En cuestión de segundos llegó una esfera blanca que se deslizaba por el aire con la suavidad de una pluma y quedó suspendida sobre ella. Se desplegó mostrando lo que parecía ser algún tipo de equipamiento médico. Con una precisión digna del mejor de los cirujanos, limpió y suturó la herida antes de cubrirla con una manta y ponerle una mascarilla.

Tenía una pantalla por la que se veía a una mujer que le hablaba, pero no entendía lo que le decía.
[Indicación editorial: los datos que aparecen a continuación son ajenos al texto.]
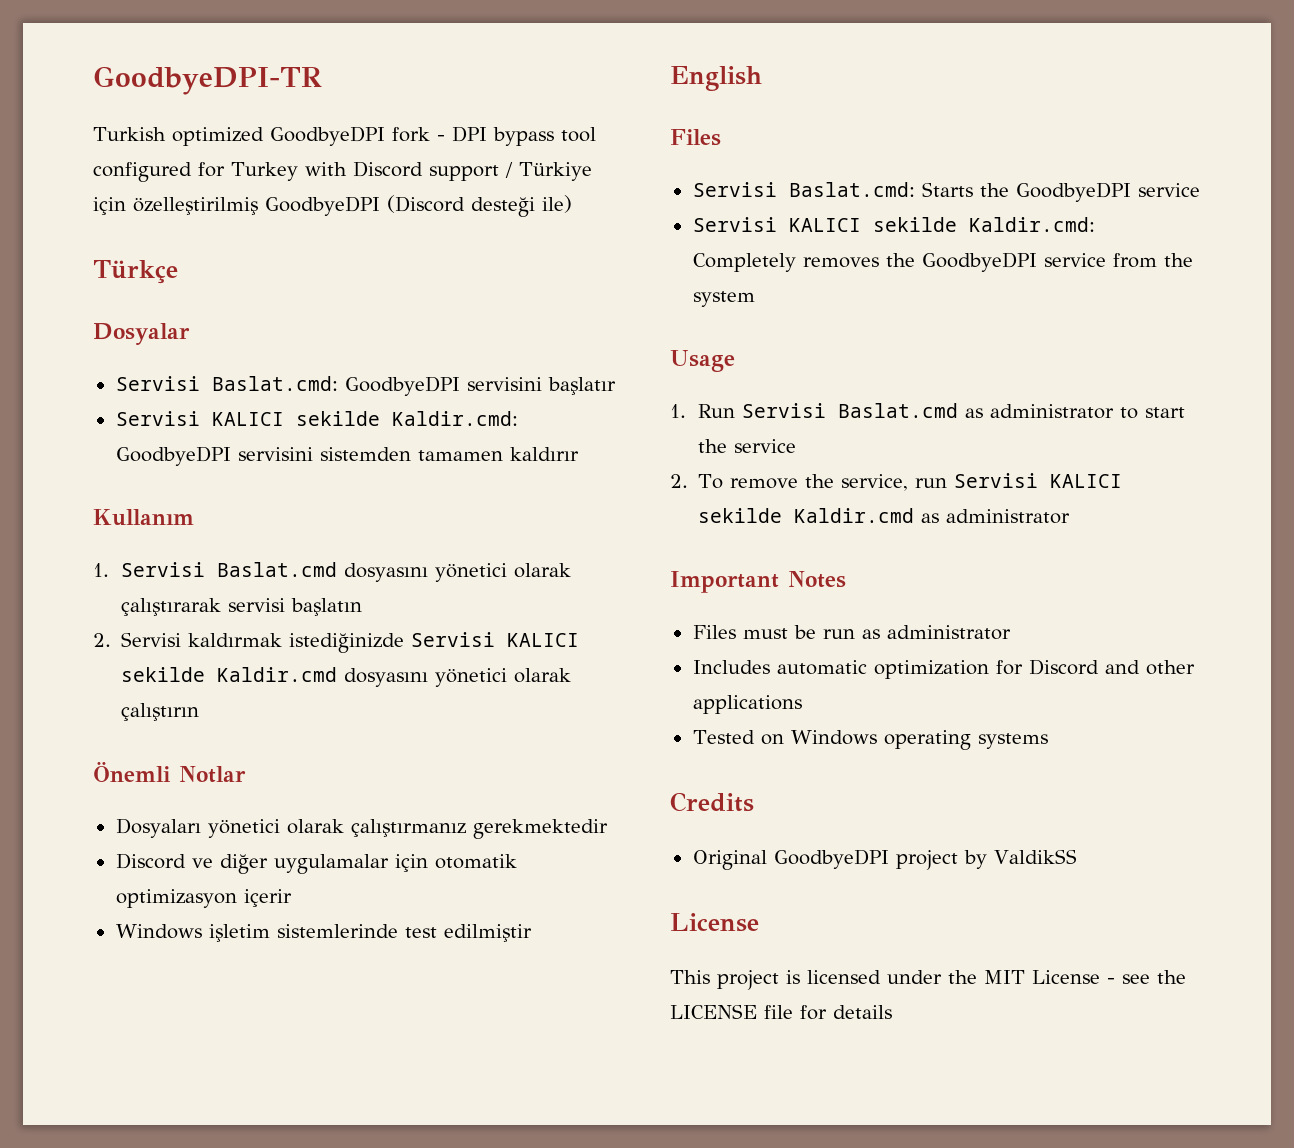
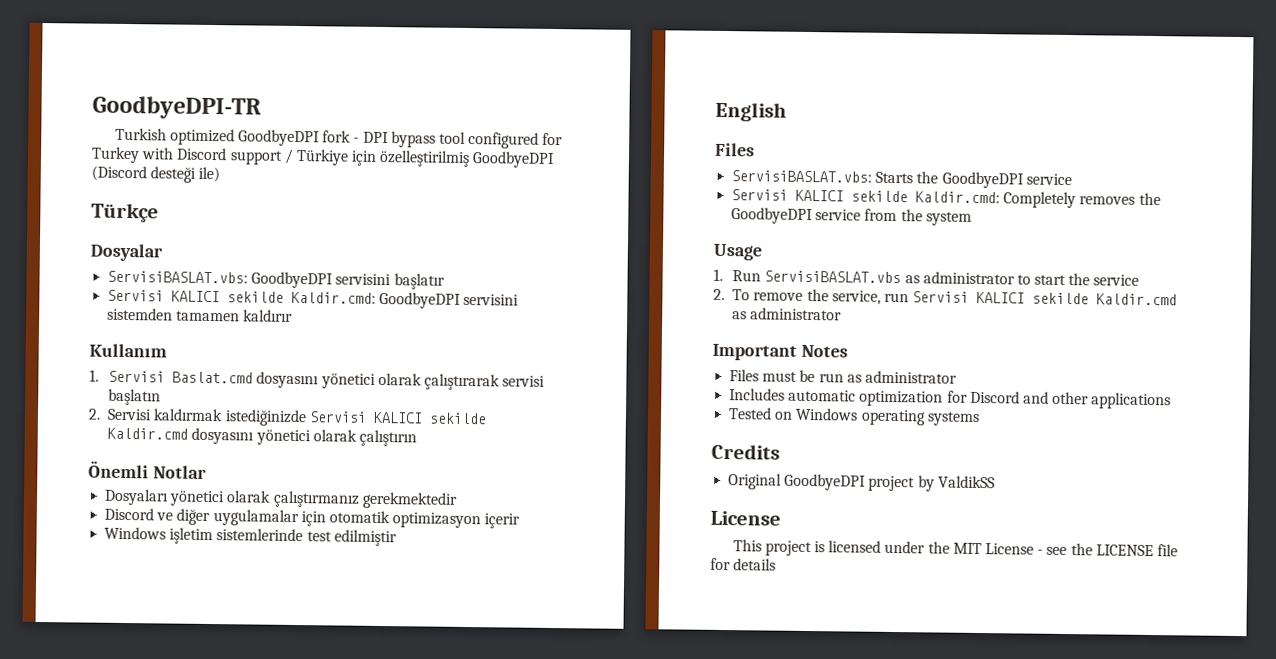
- Servisi Baslat.cmd: GoodbyeDPI servisini başlatır
+ ServisiBASLAT.vbs: GoodbyeDPI servisini başlatır
- Servisi Baslat.cmd: Starts the GoodbyeDPI service
+ ServisiBASLAT.vbs: Starts the GoodbyeDPI service
- 1. Run Servisi Baslat.cmd as administrator to start the service
+ 1. Run ServisiBASLAT.vbs as administrator to start the service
—Recalibrando al inglés antiguo. ¿Me entiende ahora? No se preocupe. En menos de cinco minutos llegarán para ayudarla —dijo la esfera. Su voz sonaba dulce y la miraba con ternura.

Leisa no dijo nada, solo se limitó a extender la llave y señalar hacia el Muro. Ahora parecía tan pequeño…

Una luz apareció frente a ella, un punto minúsculo que crecía sin tregua y transformaba sus ojos en bolas de fuego. Escuchó como alguien la llamaba con un nombre que ya no le pertenecía.

—¿Mamá? —susurró sin mover los labios—. Nzalde, ¿eres tú? Márchate, por favor. No necesito esto. Vete, vete, vete…

Pero ya era demasiado tarde para Leisa. Aunque le dolía la pérdida, su recuerdo permanecería para siempre en su memoria.

Su camino se abría en un nuevo árbol de infinitas posibilidades. Soñaba con explorar toda la vida orgánica. Se había decidido a degustar cuantas realidades fuese capaz, tanto de este como de otros mundos.

Ahora, más que nunca, tenía hambre de vida.